** Records supplied follows **

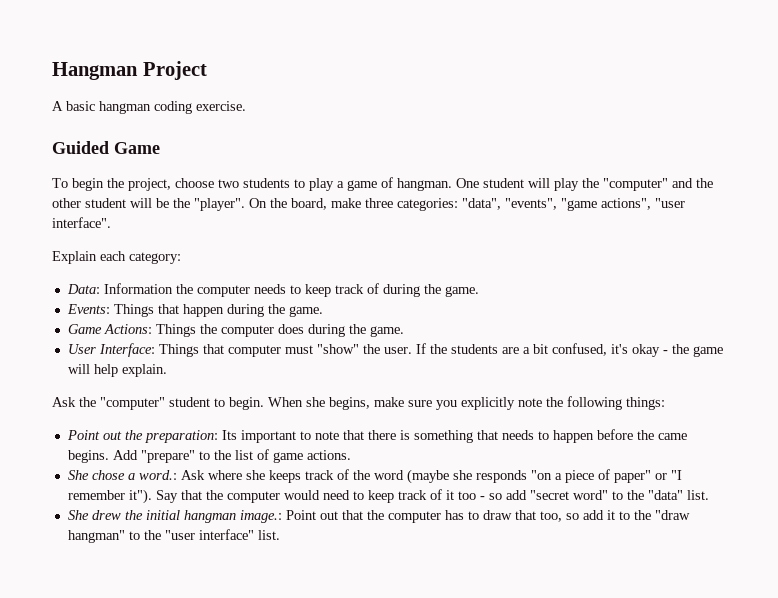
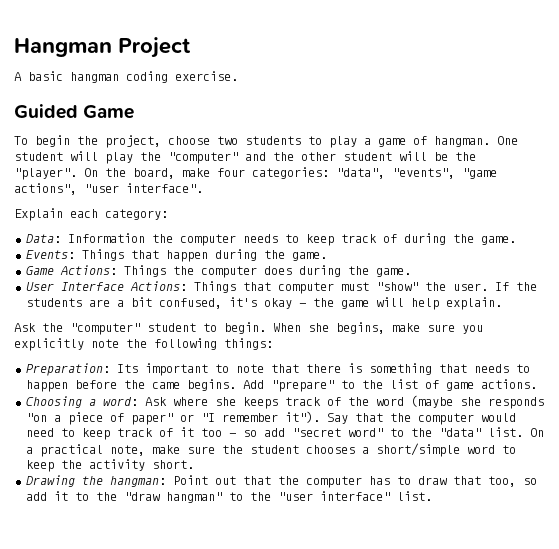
[365,198,393,208] three -> [217,168,245,177] four
[98,343,155,357] Interface: -> [60,281,187,291] Interface Actions:
[66,430,218,443] Point out the preparation: -> [25,363,110,376] Preparation:
[67,470,177,480] She chose a word.: -> [25,396,138,408] Choosing a word:
[67,510,282,523] // She drew the initial hangman image.: -> [529,428,544,437] [25,443,516,457] [25,459,194,472] [25,475,166,487] On a practical note, make sure the student chooses a short/simple word to keep the activity short. // Drawing the hangman:

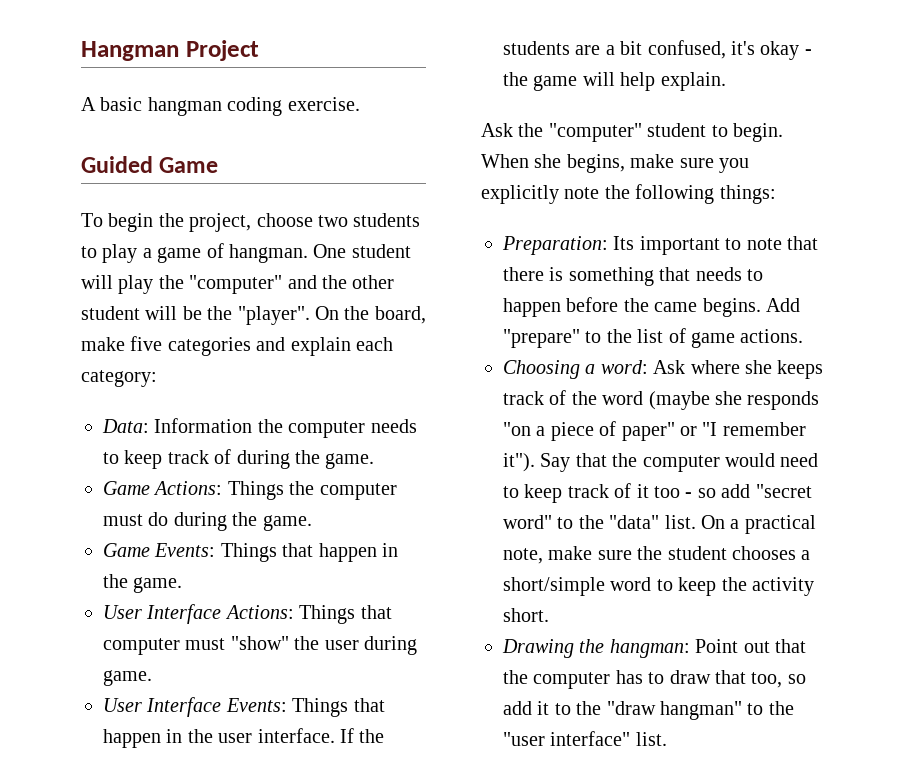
[217,167,497,179] [14,183,203,195] [14,208,63,221] four categories: "data", "events", "game actions", "user interface". // Explain -> [130,336,351,356] five categories and explain
[25,249,327,262] [25,265,341,278] Events: Things that happen during the game. // Game Actions: Things the computer does during -> [103,481,397,500] [103,512,312,531] [103,543,398,562] Game Actions: Things the computer must do during the game. // Game Events: Things that happen in
[452,283,488,291] user. -> [324,636,417,655] [103,670,152,686] [103,697,385,717] [103,728,335,748] user during game. // User Interface Events: Things that happen in the user interface.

** End of Records supplied **

**About this exercise**
Look for the word "four" throughout the material above and copy every line that has it.

**Solution to this problem**
[365,198,393,208] three -> [217,168,245,177] four
[217,167,497,179] [14,183,203,195] [14,208,63,221] four categories: "data", "events", "game actions", "user interface". // Explain -> [130,336,351,356] five categories and explain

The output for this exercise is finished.